Items listed in a dataset:
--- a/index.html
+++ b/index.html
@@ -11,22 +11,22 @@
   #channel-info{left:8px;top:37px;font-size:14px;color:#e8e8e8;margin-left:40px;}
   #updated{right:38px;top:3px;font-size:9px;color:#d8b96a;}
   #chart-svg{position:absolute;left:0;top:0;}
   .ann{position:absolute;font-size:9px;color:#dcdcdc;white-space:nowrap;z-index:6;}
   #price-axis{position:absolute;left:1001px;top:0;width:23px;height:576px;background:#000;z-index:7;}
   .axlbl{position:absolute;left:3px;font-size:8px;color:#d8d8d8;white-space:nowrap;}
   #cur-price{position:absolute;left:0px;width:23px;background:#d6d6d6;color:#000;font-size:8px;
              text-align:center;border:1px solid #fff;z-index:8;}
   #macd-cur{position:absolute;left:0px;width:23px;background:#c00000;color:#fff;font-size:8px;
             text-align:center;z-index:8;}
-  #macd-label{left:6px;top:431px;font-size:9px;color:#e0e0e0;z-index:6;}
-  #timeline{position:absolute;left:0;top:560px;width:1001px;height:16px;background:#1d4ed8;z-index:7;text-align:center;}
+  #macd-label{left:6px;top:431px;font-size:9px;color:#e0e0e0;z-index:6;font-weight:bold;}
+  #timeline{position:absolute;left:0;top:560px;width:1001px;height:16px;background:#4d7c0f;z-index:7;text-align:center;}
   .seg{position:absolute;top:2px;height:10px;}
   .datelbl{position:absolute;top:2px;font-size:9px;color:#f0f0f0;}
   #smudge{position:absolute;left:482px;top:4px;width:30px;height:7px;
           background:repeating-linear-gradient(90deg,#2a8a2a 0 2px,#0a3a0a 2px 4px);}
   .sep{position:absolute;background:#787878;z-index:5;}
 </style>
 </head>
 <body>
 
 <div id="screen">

==

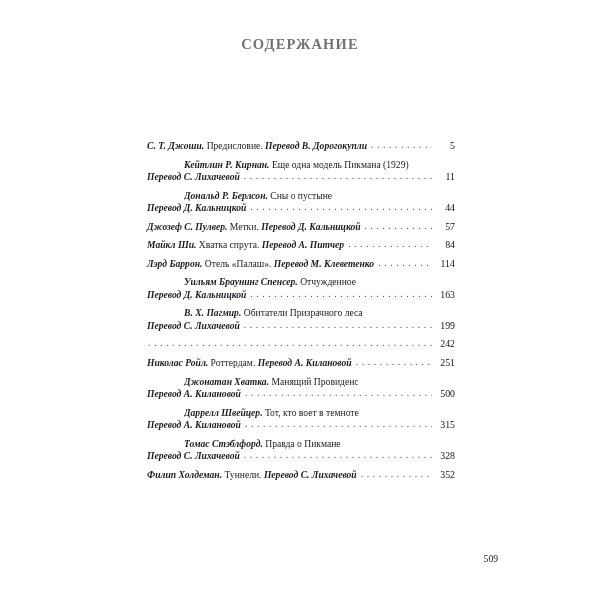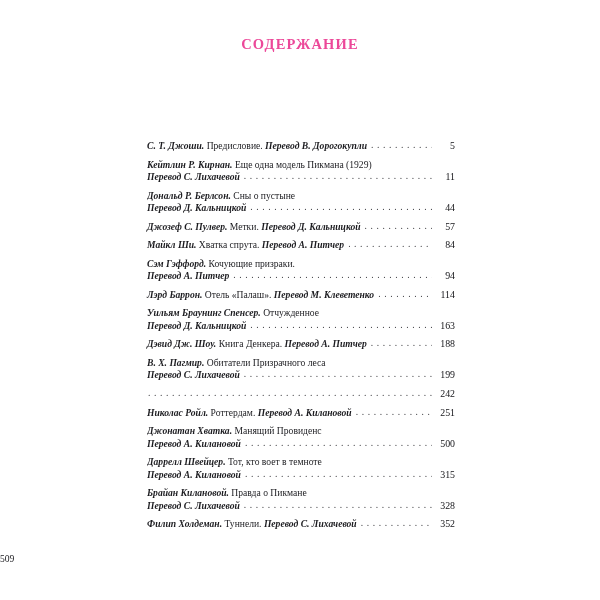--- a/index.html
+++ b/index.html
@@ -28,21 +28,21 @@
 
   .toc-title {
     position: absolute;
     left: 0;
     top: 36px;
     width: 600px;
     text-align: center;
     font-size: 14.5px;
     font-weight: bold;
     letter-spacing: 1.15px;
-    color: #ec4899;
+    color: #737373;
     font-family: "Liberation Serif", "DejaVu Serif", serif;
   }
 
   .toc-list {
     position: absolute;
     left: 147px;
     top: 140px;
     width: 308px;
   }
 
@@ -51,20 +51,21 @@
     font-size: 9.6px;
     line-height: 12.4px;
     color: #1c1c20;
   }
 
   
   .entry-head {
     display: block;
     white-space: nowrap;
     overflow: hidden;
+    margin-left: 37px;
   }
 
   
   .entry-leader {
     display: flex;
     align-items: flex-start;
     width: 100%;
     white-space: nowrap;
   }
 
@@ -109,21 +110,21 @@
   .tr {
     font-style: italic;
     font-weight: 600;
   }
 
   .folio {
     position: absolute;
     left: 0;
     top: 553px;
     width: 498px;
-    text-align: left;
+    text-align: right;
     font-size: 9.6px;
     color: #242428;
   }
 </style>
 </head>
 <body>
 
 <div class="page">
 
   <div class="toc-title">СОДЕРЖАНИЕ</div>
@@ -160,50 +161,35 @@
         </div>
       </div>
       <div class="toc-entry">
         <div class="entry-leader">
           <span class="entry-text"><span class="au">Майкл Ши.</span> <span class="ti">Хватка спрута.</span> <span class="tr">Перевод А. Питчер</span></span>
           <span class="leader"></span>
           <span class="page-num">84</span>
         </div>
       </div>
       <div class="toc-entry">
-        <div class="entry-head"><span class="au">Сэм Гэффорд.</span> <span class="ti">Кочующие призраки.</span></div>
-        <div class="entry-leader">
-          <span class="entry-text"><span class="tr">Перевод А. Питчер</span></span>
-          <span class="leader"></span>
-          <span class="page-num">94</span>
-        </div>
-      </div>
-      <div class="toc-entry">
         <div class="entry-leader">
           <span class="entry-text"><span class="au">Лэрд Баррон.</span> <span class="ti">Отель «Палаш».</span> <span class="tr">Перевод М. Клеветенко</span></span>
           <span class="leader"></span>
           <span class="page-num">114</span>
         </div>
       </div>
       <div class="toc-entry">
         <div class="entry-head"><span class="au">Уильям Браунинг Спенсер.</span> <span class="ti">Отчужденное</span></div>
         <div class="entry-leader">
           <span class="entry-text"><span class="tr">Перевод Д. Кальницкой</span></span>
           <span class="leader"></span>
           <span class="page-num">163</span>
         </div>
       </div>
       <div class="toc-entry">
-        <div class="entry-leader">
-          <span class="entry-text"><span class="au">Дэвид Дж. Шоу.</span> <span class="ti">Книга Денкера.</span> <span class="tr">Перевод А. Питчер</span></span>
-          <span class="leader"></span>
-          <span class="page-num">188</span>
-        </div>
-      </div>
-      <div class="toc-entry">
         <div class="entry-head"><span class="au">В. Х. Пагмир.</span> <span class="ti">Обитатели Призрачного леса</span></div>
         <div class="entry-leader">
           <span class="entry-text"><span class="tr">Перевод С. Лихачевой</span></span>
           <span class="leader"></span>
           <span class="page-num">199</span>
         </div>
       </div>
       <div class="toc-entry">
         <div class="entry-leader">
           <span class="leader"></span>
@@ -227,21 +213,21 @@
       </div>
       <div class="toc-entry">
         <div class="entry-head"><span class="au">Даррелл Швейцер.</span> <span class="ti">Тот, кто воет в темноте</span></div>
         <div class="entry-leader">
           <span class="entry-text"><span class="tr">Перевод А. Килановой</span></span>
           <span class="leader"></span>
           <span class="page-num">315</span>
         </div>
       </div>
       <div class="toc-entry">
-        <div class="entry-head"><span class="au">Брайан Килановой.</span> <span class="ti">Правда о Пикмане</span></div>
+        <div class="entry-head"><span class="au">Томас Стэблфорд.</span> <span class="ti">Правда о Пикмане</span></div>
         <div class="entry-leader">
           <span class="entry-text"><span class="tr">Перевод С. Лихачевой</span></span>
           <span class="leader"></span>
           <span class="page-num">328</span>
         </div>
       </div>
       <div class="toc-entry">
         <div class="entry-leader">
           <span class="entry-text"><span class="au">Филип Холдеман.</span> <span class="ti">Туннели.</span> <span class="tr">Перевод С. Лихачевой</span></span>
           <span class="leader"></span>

--

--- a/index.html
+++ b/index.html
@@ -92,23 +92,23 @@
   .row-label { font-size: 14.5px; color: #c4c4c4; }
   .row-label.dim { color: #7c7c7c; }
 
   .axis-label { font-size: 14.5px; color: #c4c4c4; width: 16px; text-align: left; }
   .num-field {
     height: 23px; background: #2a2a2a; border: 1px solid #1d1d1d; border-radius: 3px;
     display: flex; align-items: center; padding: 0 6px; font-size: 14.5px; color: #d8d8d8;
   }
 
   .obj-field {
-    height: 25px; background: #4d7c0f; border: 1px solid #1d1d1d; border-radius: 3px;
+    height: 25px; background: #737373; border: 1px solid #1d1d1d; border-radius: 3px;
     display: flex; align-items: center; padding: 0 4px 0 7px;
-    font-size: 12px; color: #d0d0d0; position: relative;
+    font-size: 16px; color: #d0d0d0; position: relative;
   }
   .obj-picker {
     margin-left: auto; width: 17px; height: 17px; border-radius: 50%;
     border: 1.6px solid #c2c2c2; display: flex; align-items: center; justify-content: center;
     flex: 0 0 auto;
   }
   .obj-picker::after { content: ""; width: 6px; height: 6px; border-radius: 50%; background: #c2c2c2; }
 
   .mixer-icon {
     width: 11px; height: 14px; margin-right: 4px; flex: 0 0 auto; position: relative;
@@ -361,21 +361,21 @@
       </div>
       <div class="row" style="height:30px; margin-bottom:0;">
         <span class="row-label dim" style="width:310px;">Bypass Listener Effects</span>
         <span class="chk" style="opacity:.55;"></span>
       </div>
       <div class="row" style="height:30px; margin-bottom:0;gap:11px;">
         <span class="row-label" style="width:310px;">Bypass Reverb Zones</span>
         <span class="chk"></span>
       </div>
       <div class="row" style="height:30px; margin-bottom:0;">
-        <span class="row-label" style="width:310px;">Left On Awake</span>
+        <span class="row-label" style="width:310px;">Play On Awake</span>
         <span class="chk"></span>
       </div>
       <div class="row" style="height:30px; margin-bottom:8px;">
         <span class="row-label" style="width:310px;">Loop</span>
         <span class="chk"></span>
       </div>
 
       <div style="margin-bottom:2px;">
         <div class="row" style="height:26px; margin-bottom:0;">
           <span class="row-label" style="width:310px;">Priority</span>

# Your objective
The word to find is "Пикмане". Copy every line of the data that holds it.

# Solution to the exercise
-        <div class="entry-head"><span class="au">Брайан Килановой.</span> <span class="ti">Правда о Пикмане</span></div>
+        <div class="entry-head"><span class="au">Томас Стэблфорд.</span> <span class="ti">Правда о Пикмане</span></div>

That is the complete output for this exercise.